I've noticed over time how these little pieces fit together and it's totally awesome that the puzzle is coming together for us all.
It reminds me of those gigantic 1500 piece puzzles that were popular in days gone by. It was nearly impossible for one person to complete but when the whole family worked together it all made sense into one big picture fairly quickly. A lot like dealing with these 'differences' I guess.
m
What if they don't believe or
Submitted by goingnuts on
What if they don't believe or recognise that they have a problem?
Or do you think that the way they "cope" with things by avoiding certain tasks, transferring the blame and always looking inward, is affirmation that they DO in fact believe they have a problem, but cannot, will not, or don't know how to ask for help?
I think my husband knows he has a problem, but my walking away from the rants just gives him the opportunity to call me "weak", "an offence to the human race" and "stupid" (just to name a few insults that come to mind!).
I would dearly love to help my husband, as helping him will help our relationship to flourish, but at what point does one say - this is too much and too big for little old me to deal with anymore?
Speaking Directly To The Problem Going Nuts
Submitted by kellyj on
I just told my wife something this morning that might help you get an idea of what you need to be saying in a way that might register. I recounted my past and where I had realized I had made my error in thinking. This has to do with one of the big ones that I hear on this forum which has to do with how you spouses feel at times like we don't care or lack empathy (and thankfully...for all my efforts in finding this out here from reading these accounts....I now realized where I went wrong).
In my past....I did realize some-things were wrong and could even see the problem but only in part. Another way to say this would be that I did not see the gravity or see just how big a problem this was and tended to minimize it or diminish it in my thinking as being just something that I need to keep in mind and look out for.
Without saying it or even realizing this fact.....what I was telling myself that this was not such a big deal that I needed to address it or do any more than I already was doing.....doing too little, too late to make a difference and not seeing it as something that was really, really important and should be put at the top of the priority list.(this was in my past relationship not with my wife now)
What triedandtrue said about leverage are good suggestions.

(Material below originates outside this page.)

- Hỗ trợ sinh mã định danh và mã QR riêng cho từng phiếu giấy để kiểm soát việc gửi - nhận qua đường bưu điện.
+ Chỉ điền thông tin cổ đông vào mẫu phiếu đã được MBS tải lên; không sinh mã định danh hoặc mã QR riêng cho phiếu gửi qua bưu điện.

Ultimatums are usually not very effective unless things have got to that point and you are going to follow through with it completely. If not......they just become empty threats and feel like an attempted manipulation or means to try and coerce what you want out of someone.
I've mentioned in previous posts about walking away from my wife when she reacts with volatile anger towards me. It's not what she wants or even the things she is trying to get me to do or wants from me that I am walking away from. It's her inappropriate behavior and reactive anger that I am removing myself from when she does this but.....I have in the past and now always in the moment say to her exactly why I am walking away and only make it about her anger response to me and the way she is going about trying to get her needs met.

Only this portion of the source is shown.